━━━━━ RECORDS SUPPLIED
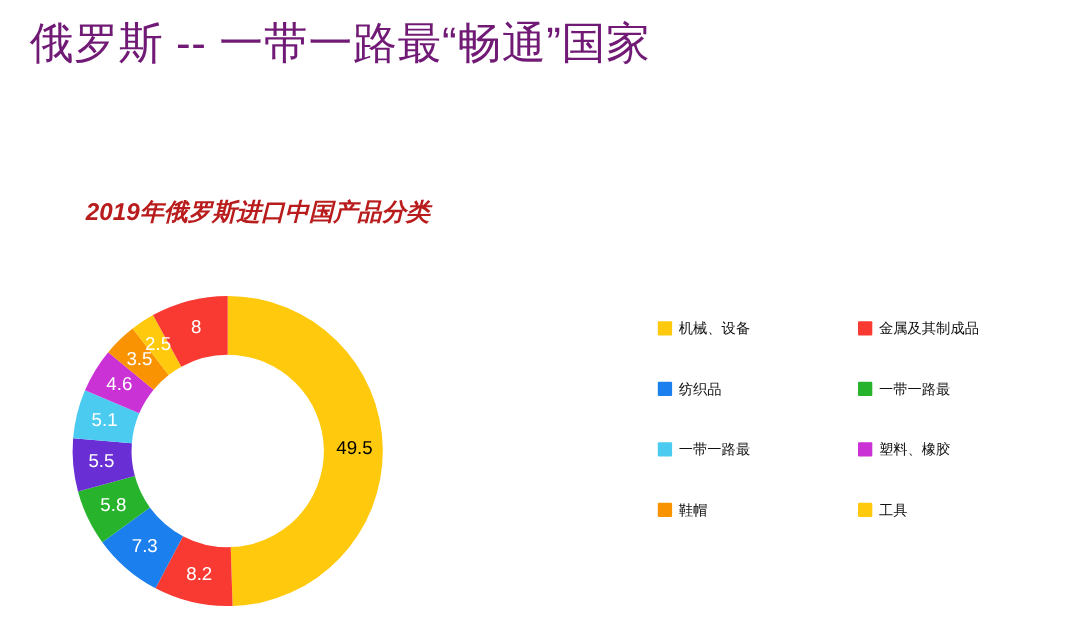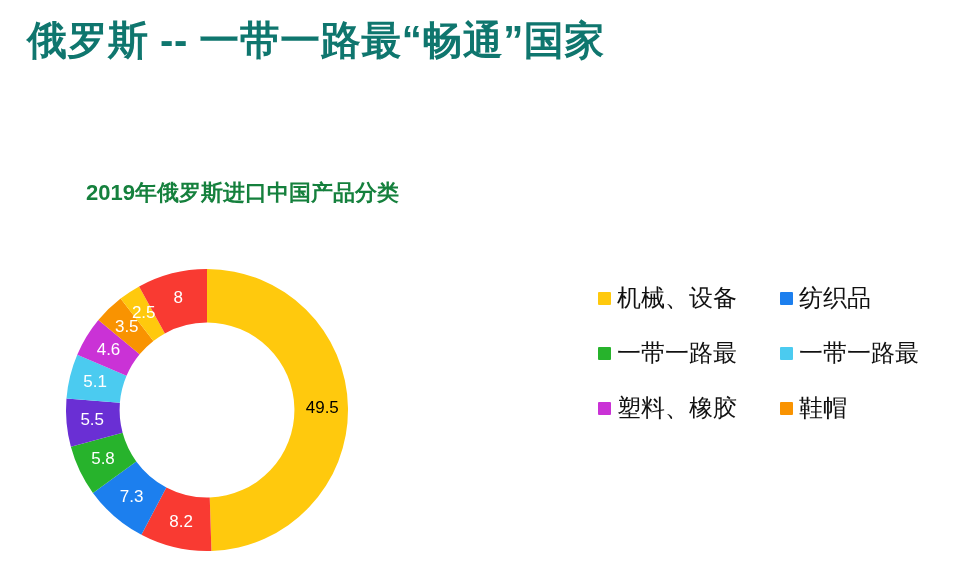"俄罗斯 -- 一带一路最“畅通”国家" #main-title { color: #0f766e -> #701a75; font-weight: 700 -> 400 }
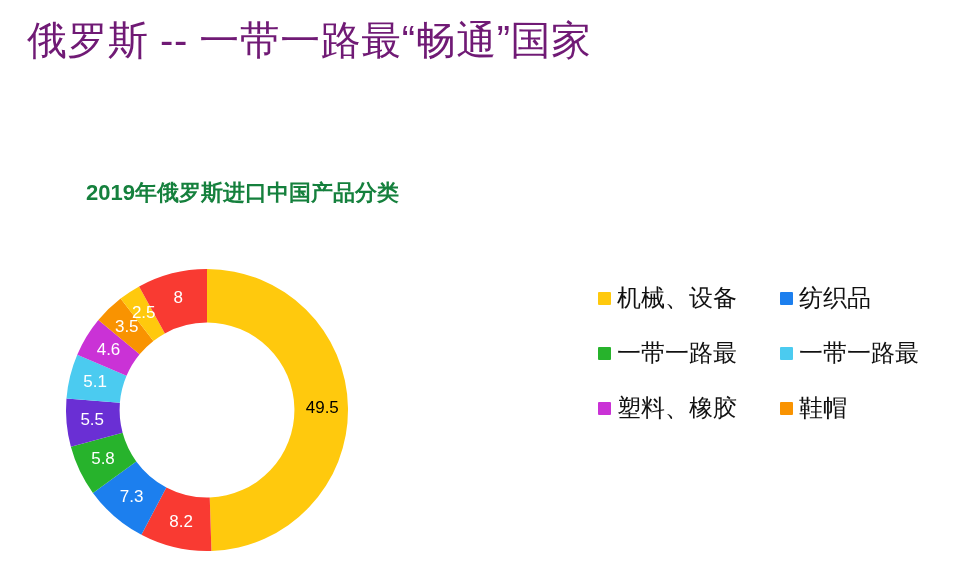"2019年俄罗斯进口中国产品分类" #chart-subtitle { color: #15803d -> #b91c1c; font-style: none -> italic; left: 86px -> 78px }
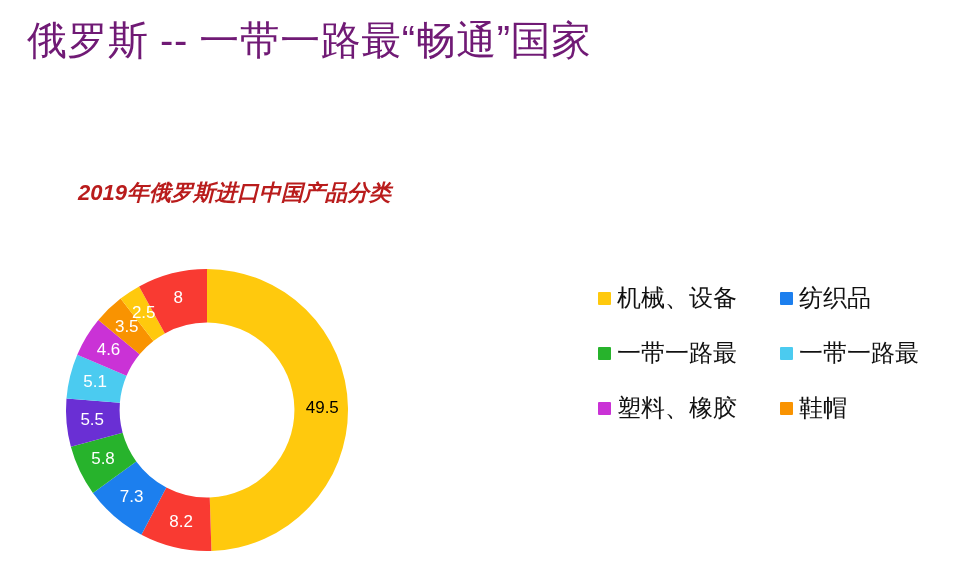"机械、设备" .legend-label { font-size: 24px -> 13px }
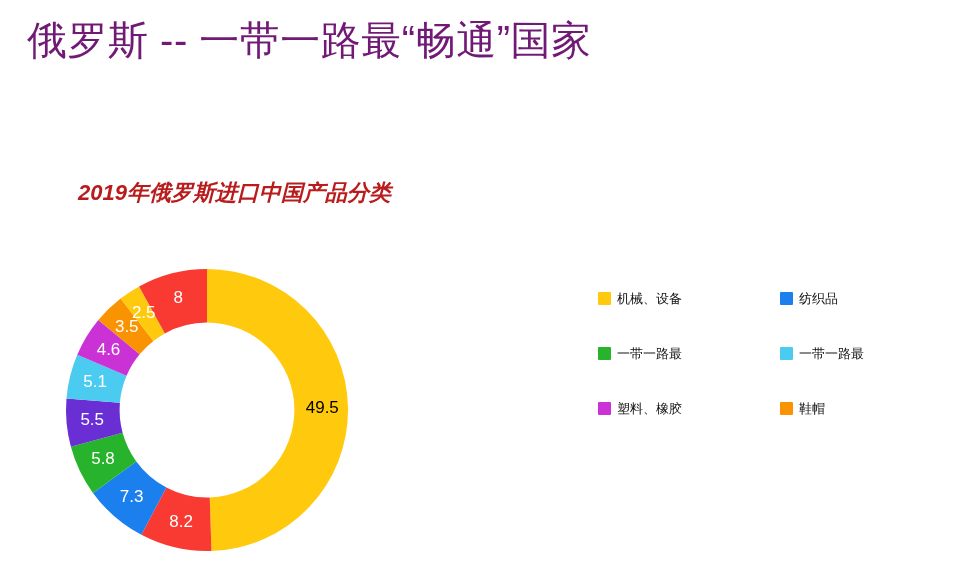"金属及其制成品" div.legend-item { html: none -> <div> <span></span> <span>金属及其制成品</span> </div> }
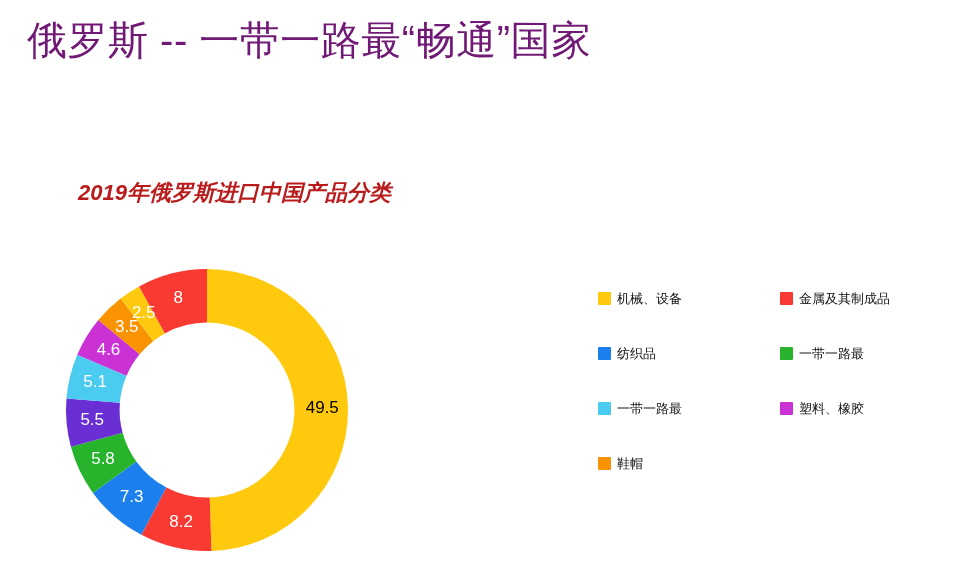"工具" div.legend-item { html: none -> <div> <span></span> <span>工具</span> </div> }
━━━━━━━━━━
WORK INSTRUCTION:
The records above are to be retyped exactly, with every picture left out.

EXERCISE SOLUTION:
"俄罗斯 -- 一带一路最“畅通”国家" #main-title { color: #0f766e -> #701a75; font-weight: 700 -> 400 }
"2019年俄罗斯进口中国产品分类" #chart-subtitle { color: #15803d -> #b91c1c; font-style: none -> italic; left: 86px -> 78px }
"机械、设备" .legend-label { font-size: 24px -> 13px }
"金属及其制成品" div.legend-item { html: none -> <div> <span></span> <span>金属及其制成品</span> </div> }
"工具" div.legend-item { html: none -> <div> <span></span> <span>工具</span> </div> }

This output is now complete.